Насилу я отговорил ее. Добрая старушка, несмотря на то, что двадцать пять лет прожила с мужем, еще плохо знала его. Ей ужасно тоже захотелось тотчас же поехать со мной к Наташе. Я представил ей, что Николай Сергеич не только, может быть, не одобрит ее поступка, но еще мы этим повредим всему делу. Насилу-то она одумалась, но продержала меня еще полчаса лишних и все время говорила только сама. "С кем же я-то теперь останусь, – говорила она, – с такой радостью да сидя одна в четырех стенах?" Наконец я убедил ее отпустить меня, представив ей, что Наташа теперь ждет меня не дождется. Старушка перекрестила меня несколько раз на дорогу, послала особое благословение Наташе и чуть не заплакала, когда я решительно отказался прийти в тот же день еще раз, вечером, если с Наташей не случилось чего особенного. Николая Сергеича в этот раз я не видал: он не спал всю ночь, жаловался на головную боль, на озноб и теперь спал в своем кабинете.
Тоже и Наташа прождала меня все утро. Когда я вошел, она, по обыкновению своему, ходила по комнате, сложа руки и о чем-то раздумывая. Даже и теперь, когда я вспоминаю о ней, я не иначе представляю ее, как всегда одну в бедной комнатке, задумчивую, оставленную, ожидающую, с сложенными руками, с опущенными вниз глазами, расхаживающую бесцельно взад и вперед.
Она тихо, все еще продолжая ходить, спросила, почему я так поздно? Я рассказал ей вкратце все мои похождения, но она меня почти и не слушала. Заметно было, что она чем-то очень озабочена. "Что нового?" – спросил я. "Нового ничего", – отвечала она, но с таким видом, по которому я тотчас догадался, что новое у ней есть и что она для того и ждала меня, чтоб рассказать это новое, но, по обыкновению своему, расскажет не сейчас, а когда я буду уходить.
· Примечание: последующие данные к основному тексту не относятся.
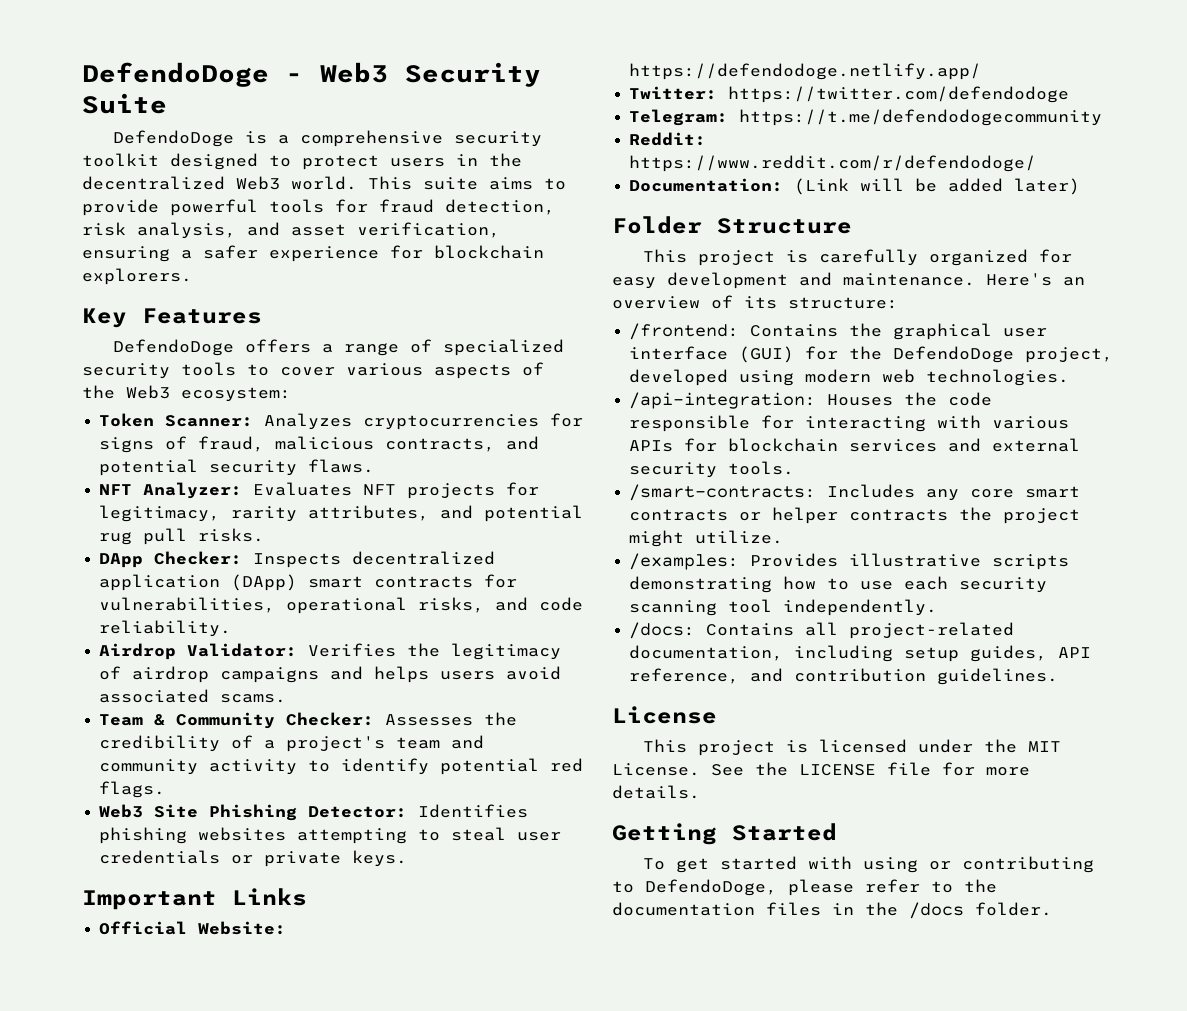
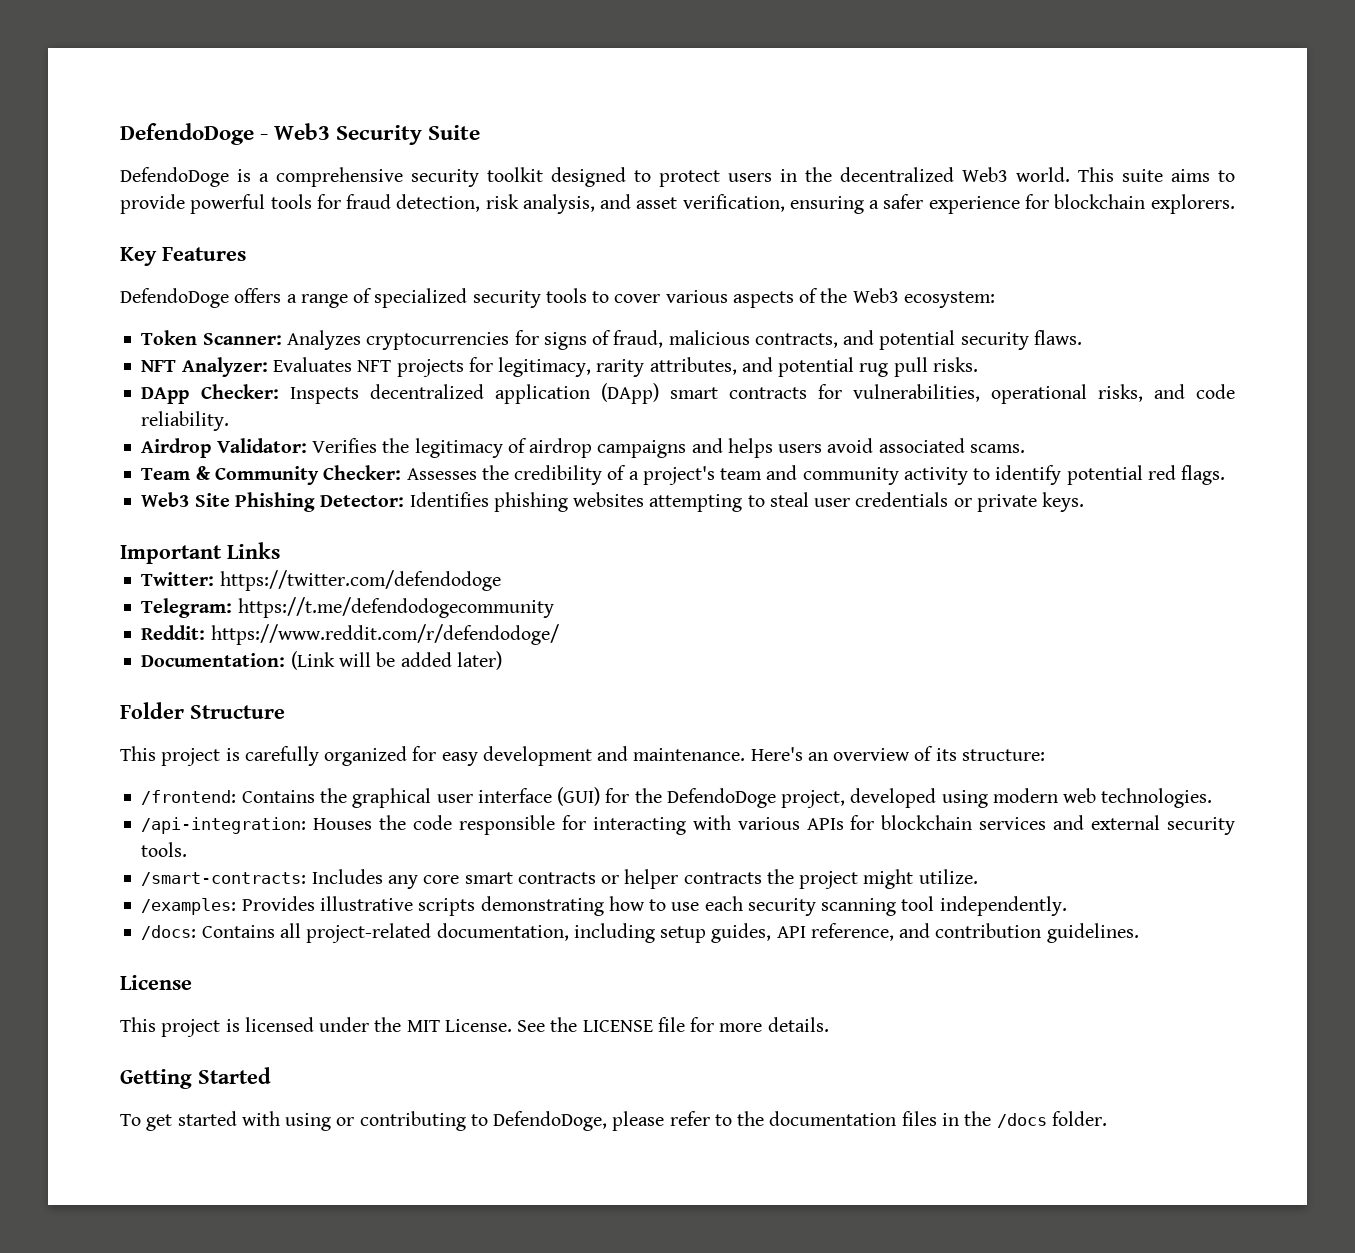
- Official Website: https://defendodoge.netlify.app/

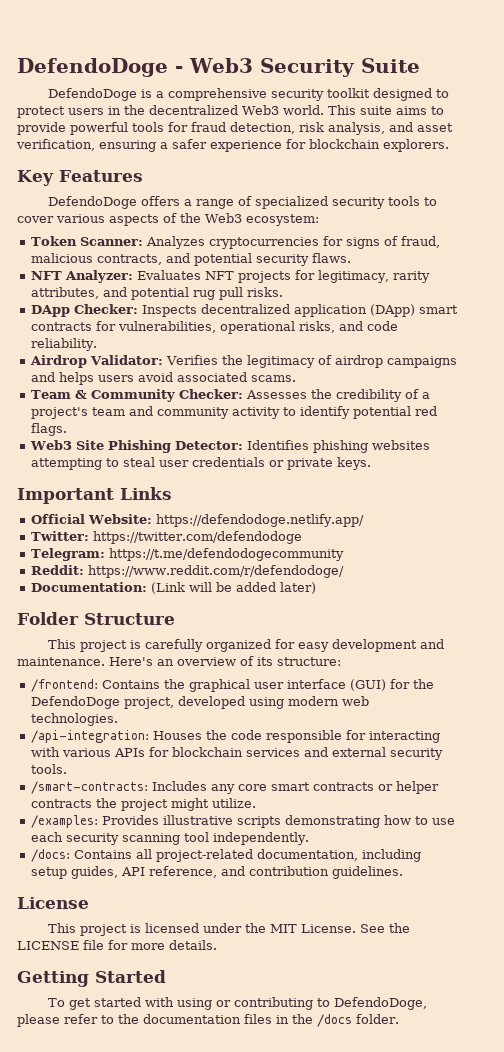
+ Official Website: https://defendodoge.netlify.app/

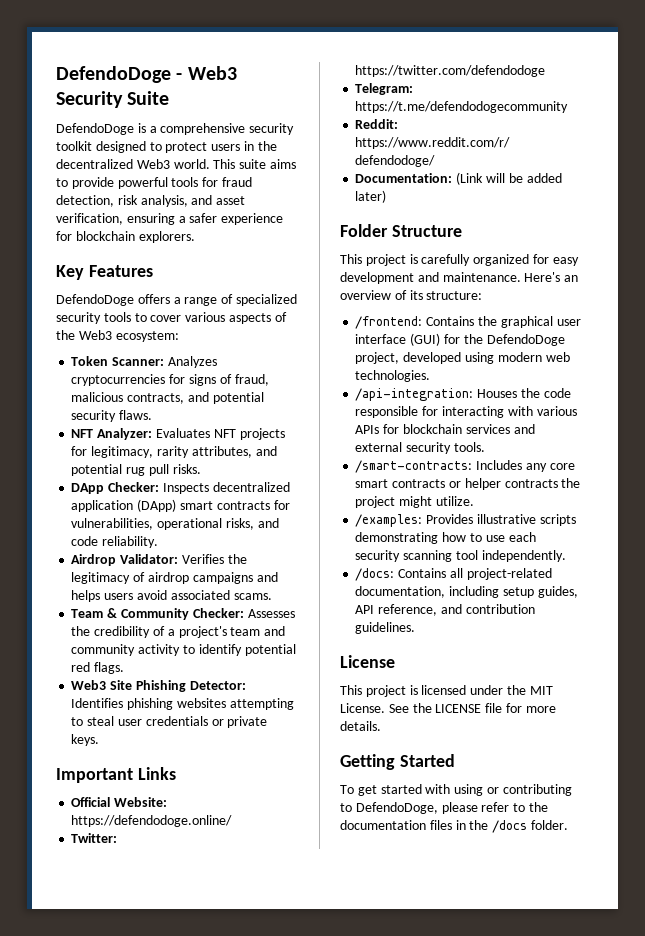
- Official Website: https://defendodoge.netlify.app/
+ Official Website: https://defendodoge.online/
Так всегда у нас было. Я уж применился к ней и ждал.
Мы, разумеется, начали разговор о вчерашнем. Меня особенно поразило то, что мы совершенно сходимся с ней в впечатлении нашем о старом князе: ей он решительно не нравился, гораздо больше не нравился, чем вчера. И когда мы перебрали по черточкам весь его вчерашний визит, Наташа вдруг сказала:
– Послушай, Ваня, а ведь так всегда бывает, что вот если сначала человек не понравится, то уж это почти признак, что он непременно понравится потом.